Бушует в Москве лето. Зною настоящего ещё не видали. К августу ближе о себе знать даст. А теплынь редкостная. Ровная. Изо дня в день парится земля. От зелени дух идёт — голова кружится. Под вечер цветами
так и обдаёт. Сады не сады, а в каждом дворе на грядках снопы целые. Яркие. В пчелином жужжании. Не успеют на солнце обсохнуть — снова дождичком крупным, тёплым взбрызнет. Благодать...На дворе Князь-Кесаря Фёдора Юрьевича снова высокий гость. Раз за разом государя хозяин принимает. Радуется. А тут вроде насупился, в глаза не глядит. Государь сразу приметил:
— Погоди, погоди, давай-ка на вольном воздухе останемся. Пусть твои слуги здесь нам угощение спроворят.

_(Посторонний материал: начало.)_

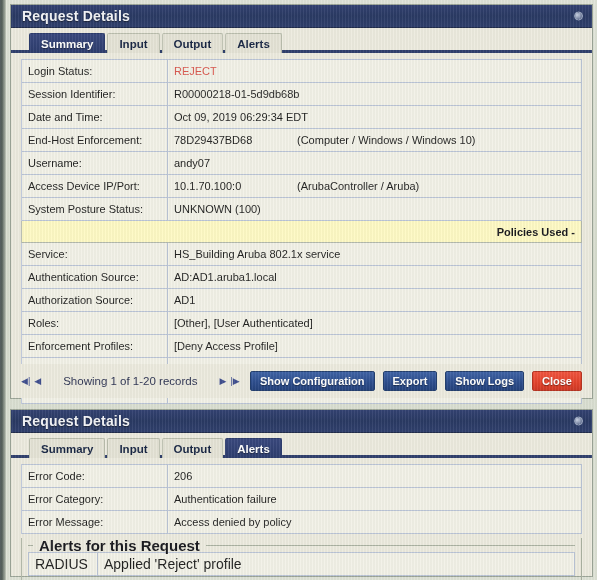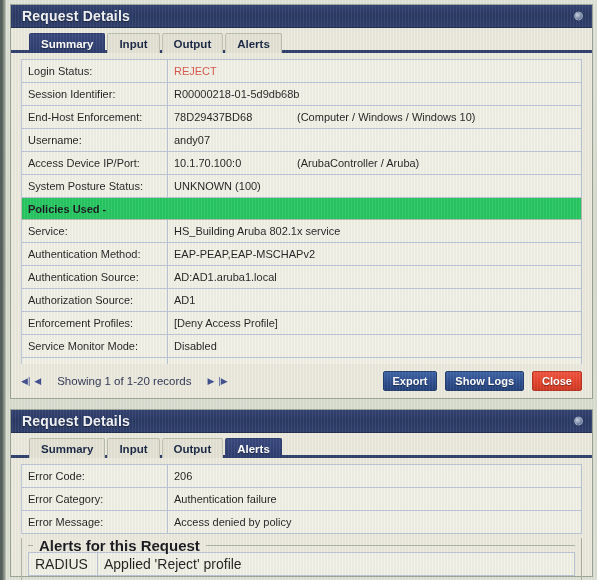--- a/index.html
+++ b/index.html
@@ -140,23 +140,23 @@
     overflow: hidden;
   }
   td.k { width: 133px; color: #1a1a1a; }
   td.v { color: #1a1a1a; }
   .v-reject { color: #d8534a; font-weight: normal; }
   .v-extra  { color: #1a1a1a; }
   .v-main   { display: inline-block; min-width: 123px; }
   .v-muted  { color: #4a4a4a; }
 
   tr.section td {
-    text-align: left;
+    text-align: right;
     font-weight: bold;
-    background: #22c55e;
+    background: #fef9c3;
     border: 1px solid #b2b8ac;
     color: #14141a;
     height: 17px;
   }
 
   
   .footer {
     position: absolute;
     left: 0; right: 0; bottom: 0;
     height: 34px;
@@ -172,21 +172,21 @@
     gap: 4px;
     font-size: 11.5px;
     color: #2a3050;
   }
   .pager .pg-icon {
     color: #3b4a8c;
     font-size: 9px;
     line-height: 1;
     cursor: pointer;
   }
-  .pager .pg-text { margin: 0 12px; }
+  .pager .pg-text { margin: 0 18px; }
 
   .btns {
     margin-left: auto;
     display: flex;
     align-items: center;
     gap: 8px;
   }
   .btn {
     font-size: 11px;
     font-weight: bold;
@@ -274,20 +274,24 @@
             <td class="k">Login Status:</td>
             <td class="v">
               <span class="v-reject">REJECT</span>
             </td>
           </tr>
           <tr>
             <td class="k">Session Identifier:</td>
             <td class="v">R00000218-01-5d9db68b</td>
           </tr>
           <tr>
+            <td class="k">Date and Time:</td>
+            <td class="v">Oct 09, 2019 06:29:34 EDT</td>
+          </tr>
+          <tr>
             <td class="k">End-Host Enforcement:</td>
             <td class="v">
               <span class="v-main">78D29437BD68</span><span class="v-extra">(Computer / Windows / Windows 10)</span>
             </td>
           </tr>
           <tr>
             <td class="k">Username:</td>
             <td class="v">andy07</td>
           </tr>
           <tr>
@@ -303,30 +307,30 @@
 
           <tr class="section">
             <td colspan="2">Policies Used -</td>
           </tr>
 
           <tr>
             <td class="k">Service:</td>
             <td class="v">HS_Building Aruba 802.1x service</td>
           </tr>
           <tr>
-            <td class="k">Authentication Method:</td>
-            <td class="v">EAP-PEAP,EAP-MSCHAPv2</td>
-          </tr>
-          <tr>
             <td class="k">Authentication Source:</td>
             <td class="v">AD:AD1.aruba1.local</td>
           </tr>
           <tr>
             <td class="k">Authorization Source:</td>
             <td class="v">AD1</td>
+          </tr>
+          <tr>
+            <td class="k">Roles:</td>
+            <td class="v">[Other], [User Authenticated]</td>
           </tr>
           <tr>
             <td class="k">Enforcement Profiles:</td>
             <td class="v">[Deny Access Profile]</td>
           </tr>
           <tr>
             <td class="k">Service Monitor Mode:</td>
             <td class="v">Disabled</td>
           </tr>
           <tr>
@@ -339,20 +343,21 @@
 
     <div class="footer">
       <div class="pager">
         <span class="pg-icon">◀|</span>
         <span class="pg-icon">◀</span>
         <span class="pg-text">Showing 1 of 1-20 records</span>
         <span class="pg-icon">▶</span>
         <span class="pg-icon">|▶</span>
       </div>
       <div class="btns">
+        <div class="btn">Show Configuration</div>
         <div class="btn">Export</div>
         <div class="btn">Show Logs</div>
         <div class="btn danger">Close</div>
       </div>
     </div>
   </div>
 
   <div class="panel" id="panel-alerts">
 
     <div class="titlebar">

— Как велишь, великий государь.
— Никак смурной ты, Фёдор Юрьевич. Один ко мне вышел. Супруги не зовёшь.
— Велишь, позову.
— Я велю! А ты-то что? Что тебе, князь-кесарь, не показалося? Или опять толковать примешься, мол, не твоё дело, не тебе государевы дела обсуждать?

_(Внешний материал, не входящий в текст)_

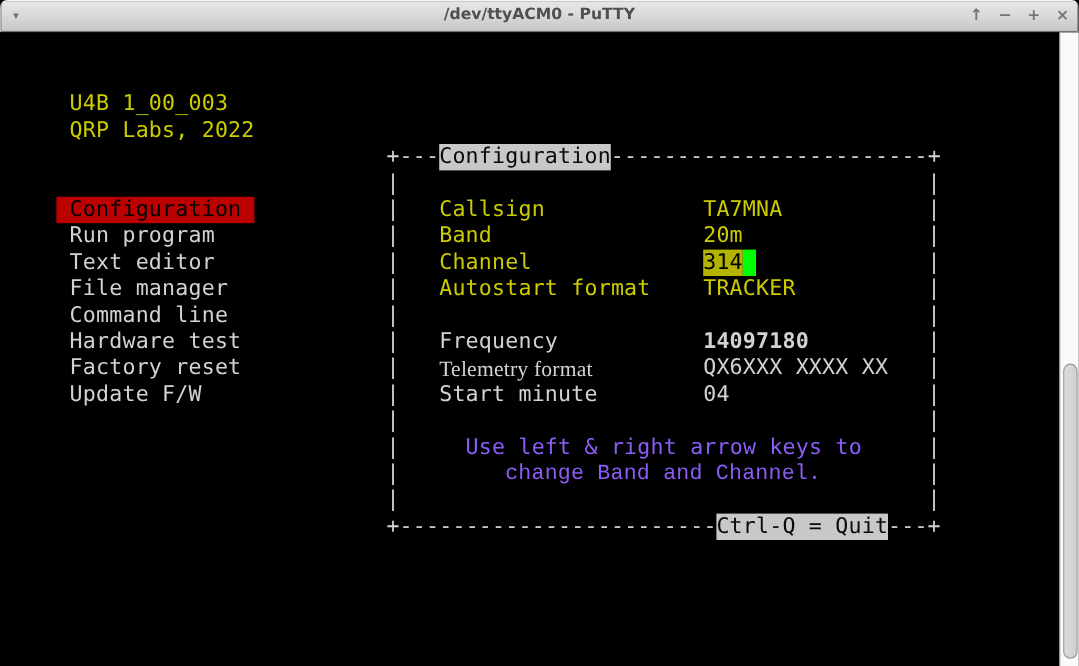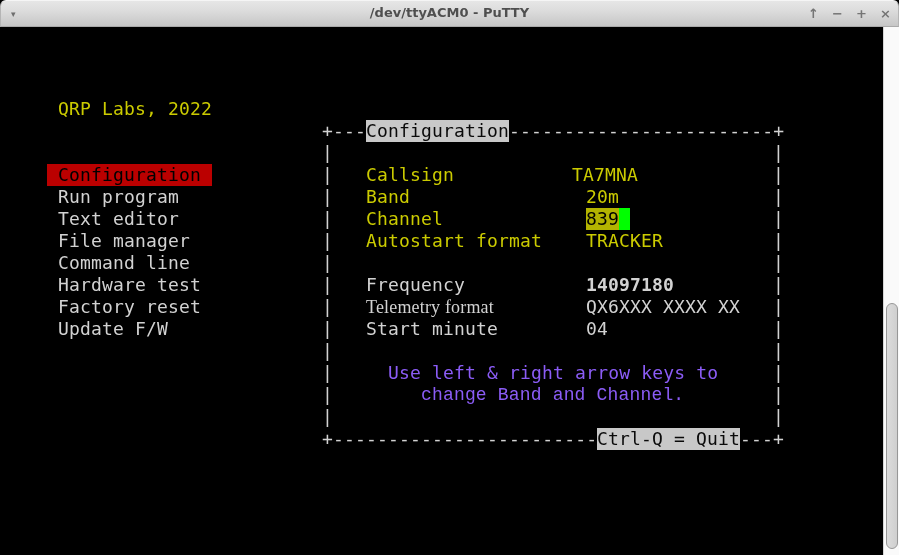--- a/index.html
+++ b/index.html
@@ -55,43 +55,44 @@
     <div class="tb-buttons">
       <span class="tb-btn">↑</span>
       <span class="tb-btn">−</span>
       <span class="tb-btn">+</span>
       <span class="tb-btn">×</span>
     </div>
   </div>
 
   <div class="terminal" id="terminal">
 
+    <span class="c yel" style="left:58px; top:49px;">U4B 1_00_003</span>
     <span class="c yel" style="left:58px; top:71px;">QRP Labs, 2022</span>
 
     <span class="c sel" style="left:47px; top:137px;">Configuration</span>
     <span class="c wht" style="left:58px; top:159px;">Run program</span>
     <span class="c wht" style="left:58px; top:181px;">Text editor</span>
     <span class="c wht" style="left:58px; top:203px;">File manager</span>
     <span class="c wht" style="left:58px; top:225px;">Command line</span>
     <span class="c wht" style="left:58px; top:247px;">Hardware test</span>
     <span class="c wht" style="left:58px; top:269px;">Factory reset</span>
     <span class="c wht" style="left:58px; top:291px;">Update F/W</span>
 
     <span class="c wht" style="left:322px; top:93px;">+---</span>
     <span class="c rev-gray" style="left:366px; top:93px;">Configuration</span>
     <span class="c wht" style="left:509px; top:93px;">------------------------+</span>
 
     <span class="c yel" style="left:366px; top:137px;">Callsign</span>
-    <span class="c yel" style="left:572px; top:137px;">TA7MNA</span>
+    <span class="c yel" style="left:586px; top:137px;">TA7MNA</span>
 
     <span class="c yel" style="left:366px; top:159px;">Band</span>
     <span class="c yel" style="left:586px; top:159px;">20m</span>
 
     <span class="c yel" style="left:366px; top:181px;">Channel</span>
-    <span class="c rev-yel" style="left:586px; top:181px;">839</span>
+    <span class="c rev-yel" style="left:586px; top:181px;">314</span>
     <span class="c" style="left:619px; top:181px;"><span class="cursor"></span></span>
 
     <span class="c yel" style="left:366px; top:203px;">Autostart format</span>
     <span class="c yel" style="left:586px; top:203px;">TRACKER</span>
 
     <span class="c wht" style="left:366px; top:247px;">Frequency</span>
     <span class="c wht" style="left:586px; top:247px;font-weight:bold;">14097180</span>
 
     <span class="c wht" style="left:366px; top:269px;font-family:Liberation Serif, serif;">Telemetry format</span>
     <span class="c wht" style="left:586px; top:269px;">QX6XXX XXXX XX</span>

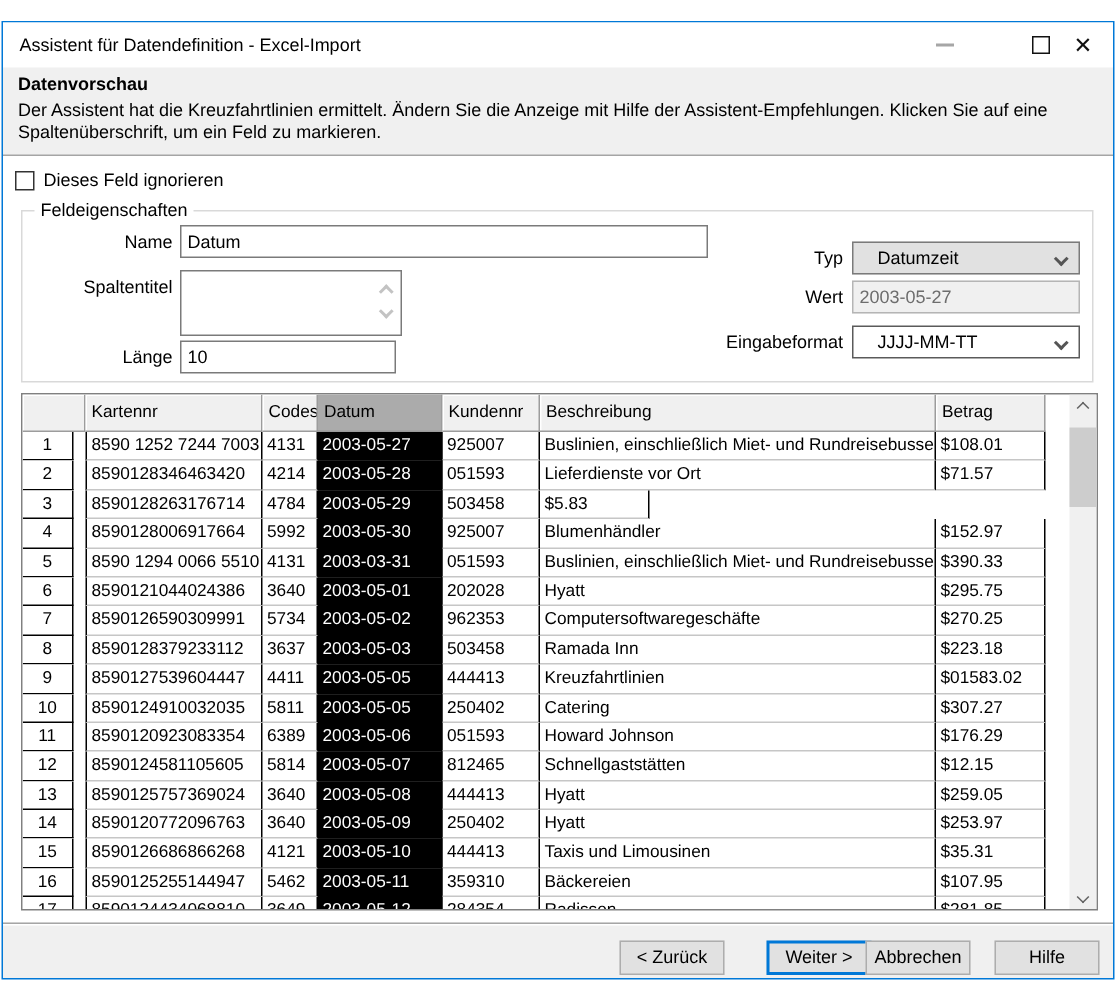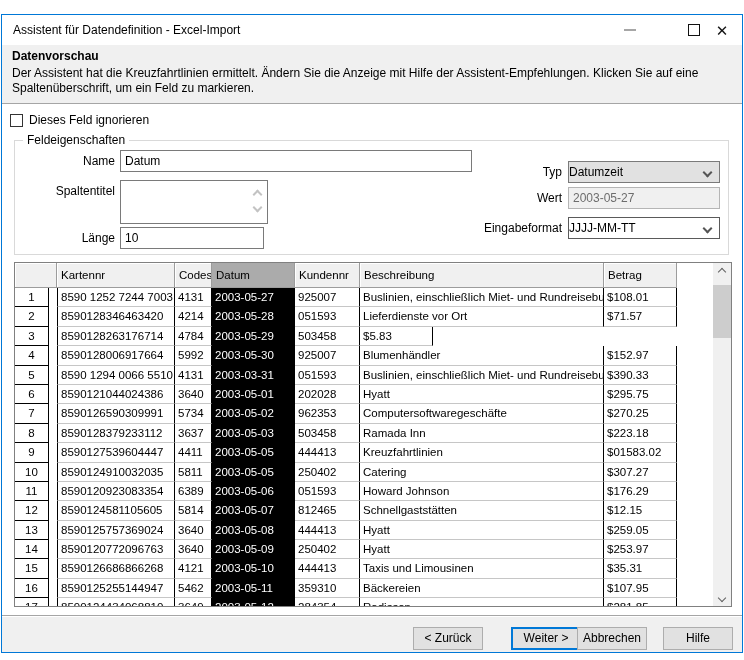--- a/index.html
+++ b/index.html
@@ -33,21 +33,21 @@
 
   
   .groupbox { position:absolute; left:12px; top:125px; width:715px; height:115px;
     border:1px solid #d9d9d9; }
   .grouplabel { position:absolute; left:8px; top:-8px; background:#fff; padding:0 4px; }
 
   .flabel { position:absolute; text-align:right; line-height:15px; }
   .tb { position:absolute; border:1px solid #7a7a7a; background:#fff; font:inherit;
     padding:0 4px; height:22px; }
   .combo { position:absolute; height:22px; border:1px solid #7a7a7a; background:#e1e1e1;
-    line-height:20px; padding-left:0; }
+    line-height:20px; padding-left:16px; }
   .combo .chev-dn { position:absolute; right:8px; top:7px; }
   .combo.white { background:#fff; border-color:#5a5a5a; }
   .tb.disabled { background:#f0f0f0; border-color:#b5b5b5; color:#6d6d6d; }
   .multiline { position:absolute; border:1px solid #7a7a7a; background:#fff; }
   .mini-scroll { position:absolute; right:3px; top:4px; bottom:4px; width:12px; color:#c3c3c3; }
   .mini-scroll .chev-up { position:absolute; left:2px; top:6px; }
   .mini-scroll .chev-dn { position:absolute; left:2px; bottom:8px; }
 
   .chev-dn, .chev-up { width:7px; height:7px; border-right:2px solid #555; border-bottom:2px solid #555; display:inline-block; }
   .chev-dn { transform:rotate(45deg); }
@@ -58,21 +58,21 @@
   .grid { position:absolute; left:12px; top:247px; width:718px; height:345px;
     border:1px solid #808080; background:#fff; overflow:hidden; font-size:11.5px; }
   .thead { position:absolute; left:0; top:0; height:25px; display:flex; width:698px; }
   .th { height:25px; background:#f0f0f0; border-right:1px solid #9c9c9c; border-bottom:1px solid #9c9c9c;
     box-shadow:inset 1px 1px 0 #ffffff; line-height:24px; padding-left:4px; overflow:hidden; white-space:nowrap; }
   .th.sel { background:#ababab; box-shadow:none; }
   .tbody { position:absolute; left:0; top:25px; width:698px; height:318px; overflow:hidden; }
   .trow { display:flex; height:19.4px; }
   .cell { overflow:hidden; white-space:nowrap; line-height:18px; border-bottom:1px solid #c6c6c6; padding-left:3px; }
   .w-rn { width:42px; } .w-kartennr { width:118px; } .w-codes { width:37px; }
-  .w-datum { width:83px; } .w-kundennr { width:65px; } .w-beschreibung { width:244px; } .w-betrag { width:73px; }
+  .w-datum { width:83px; } .w-kundennr { width:65px; } .w-beschreibung { width:264px; } .w-betrag { width:73px; }
   .cell.rn { border-bottom:none; padding:0; }
   .rnbox { width:34px; height:100%; border-right:1px solid #000; border-bottom:1px solid #000;
     text-align:center; line-height:18px; background:#fff; }
   .cell.kartennr { border-left:1px solid #000; border-right:1px solid #000; }
   .cell.codes { border-right:1px solid #000; text-align:left; padding-right:2px; }
   .cell.datum { background:#000; color:#fff; border-bottom-color:#000; border-right:1px solid #000; }
   .cell.kundennr { border-right:1px solid #000; }
   .cell.beschreibung { border-right:1px solid #000; }
   .cell.betrag { border-right:1px solid #000; }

— Как с языка у меня снял, государь. Так и скажу.
— Ан нет, не получится. Не получится, князь-кесарь. Хоть далеко протодиакону Питириму до сана твоего высокого, а иной раз может и он от тебя ответа потребовать. Говори, о чём мысли твои? Не о Марте ли моей? Так нет больше Марты — есть Катерина Алексеевна. Чего ж тебе ещё?
— Правды хочешь, государь? Что ж, будет тебе и правда. Крестилась ли пленная прачка в нашу веру, в своей люторской ли осталась — разницы для меня никакой. Да и для других тоже. А вот то, кого ты, государь, крёстными родителями ей выбрал, тут уж...
— Погоди, погоди, а ты знаешь, что Катерина Алексеевна только-только сына мне родила? Петра Петровича?
— Прости на смелом слове, Пётр Алексеевич, да мало ли у тебя таких-то сынков по всему белому свету посеяно? Не счесть? Бык до бойни бык, мужик до гроба мужик. Не я так придумал — предки испокон веков говорили. Не слыхал и слыхивать не желаю, брался ли ты за дам наших придворных. Может, и такого примеру в странах европейских нагляделся.
— А что, Князь-Кесарь, может, и у нас обычай такой ввести, как думаешь?
— Тьфу, мерзость какая. Да и то сказать, доброму делу люди всю жизнь учатся, а мерзостное с ходу постигают. Не чудо. Да ты меня, государь, от главного дела не отводи.
— Так что тебе Катерина Алексеевна далась? Чем дорогу перешла?
— Ничем. Не видел я её в глаза. Бог даст, никогда и не увижу.
— А зря. Куда как хороша. Есть на что поглядеть.
— А кто тебе запретить, государь, может. Вот в потёмках и гляди, благо ночным временем все кошки серы. У царевны ты её поселил — плохо. Очень плохо. Ещё куда ни шло прислугой. А то, прости Господи, настоящей полюбовницей.
— Ну, и распалился ты, Князь-Кесарь. Того гляди в страх меня вгонишь. Заикаться твой великий государь начнёт.
— Такого Господь Бог не допустит, а вот с обиходом полюбовницы твоей тебе крепко подумать надобно. Родила от тебя. А как же бабе не родить? Порядок такой Господом Богом установлен, чтобы по каждому соитию дитя зачиналося. Державе твоей, делу твоему главному от того ни в чём не лучше; Только полюбовница твоя хитрой бестией оказалася: креститься в нашу веру пожелала.
— Хитрость-то тут какая? Привязалася она ко мне, быть рядом всё время хочет. И чтоб не попрекали меня немкою, как с Анною Ивановной. Вот и все дела.